Traceback (most recent call last):
  File "<frozen runpy>", line 198, in _run_module_as_main
  File "<frozen runpy>", line 88, in _run_code
  File "/home/xspirus/sample-project/sample.py", line 179, in <module>
    sft()
  File "/home/xspirus/sample-project/.venv/lib/python3.12/site-packages/click/core.py", line 1157, in __call__
    return self.main(*args, **kwargs)
           ^^^^^^^^^^^^^^^^^^^^^^^^^^
  File "/home/xspirus/sample-project/.venv/lib/python3.12/site-packages/click/core.py", line 1078, in main
    rv = self.invoke(ctx)
         ^^^^^^^^^^^^^^^^
  File "/home/xspirus/sample-project/.venv/lib/python3.12/site-packages/click/core.py", line 1434, in invoke
    return ctx.invoke(self.callback, **ctx.params)
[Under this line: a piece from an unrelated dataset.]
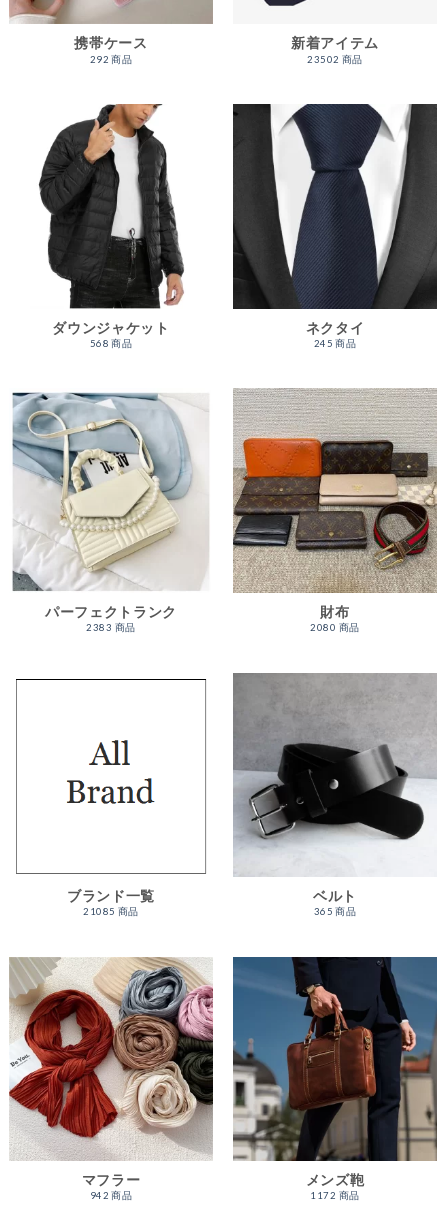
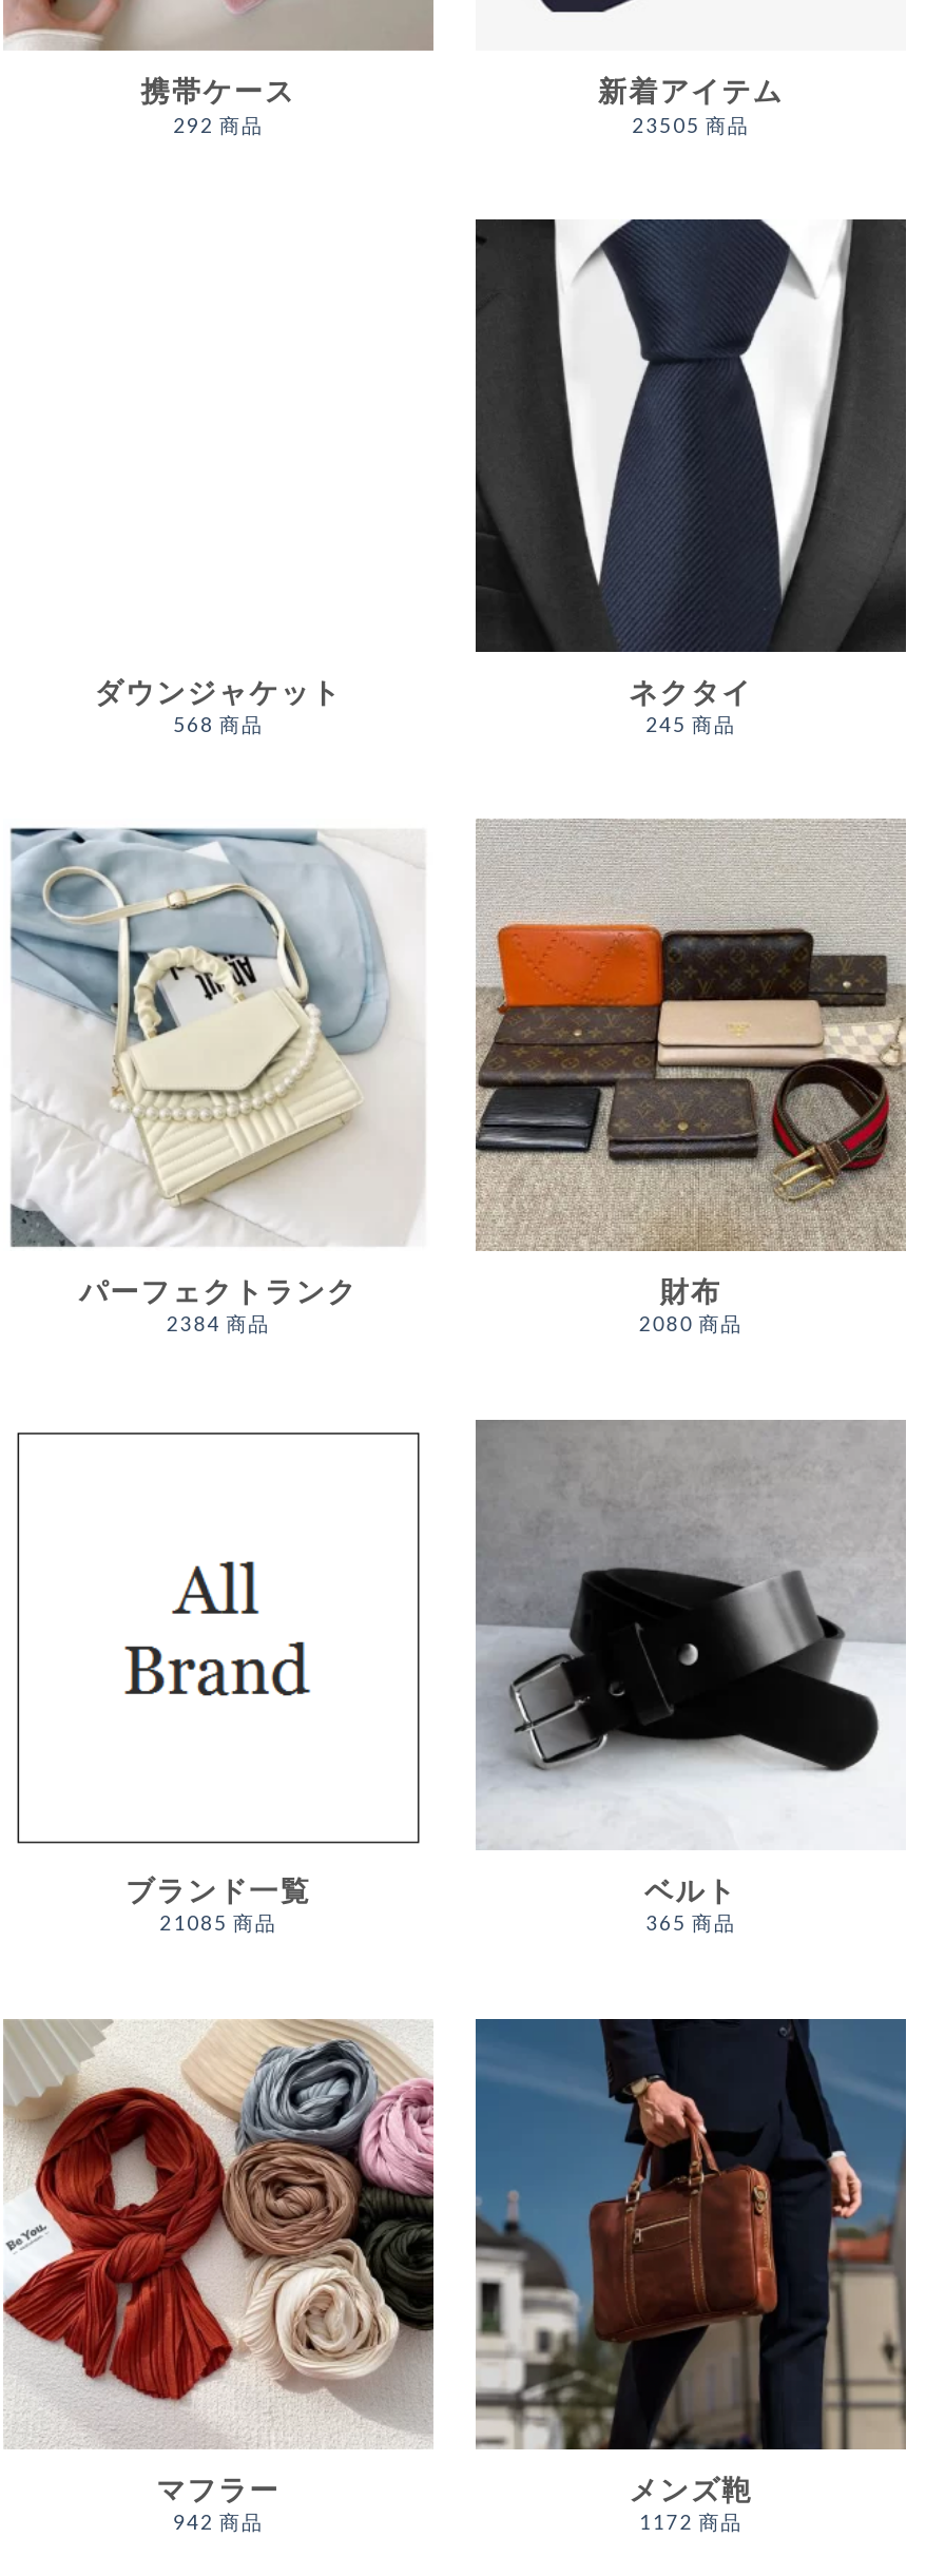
[307,54,363,65] 23502 商品 -> [632,113,750,137] 23505 商品
[38,103,185,310] [image] -> none
[86,622,136,633] 2383 商品 -> [166,1312,270,1336] 2384 商品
           ^^^^^^^^^^^^^^^^^^^^^^^^^^^^^^^^^^^^^^^
  File "/home/xspirus/sample-project/.venv/lib/python3.12/site-packages/click/core.py", line 783, in invoke
    return __callback(*args, **kwargs)
           ^^^^^^^^^^^^^^^^^^^^^^^^^^^
  File "/home/xspirus/sample-project/src/llms/sft/__main__.py", line 168, in sft
    trainer.train()
  File "/home/xspirus/sample-project/.venv/lib/python3.12/site-packages/transformers/trainer.py", line 2123, in train
    return inner_training_loop(
           ^^^^^^^^^^^^^^^^^^^^
  File "/home/xspirus/sample-project/.venv/lib/python3.12/site-packages/transformers/trainer.py", line 2481, in _inner_training_loop
    tr_loss_step = self.training_step(model, inputs, num_items_in_batch)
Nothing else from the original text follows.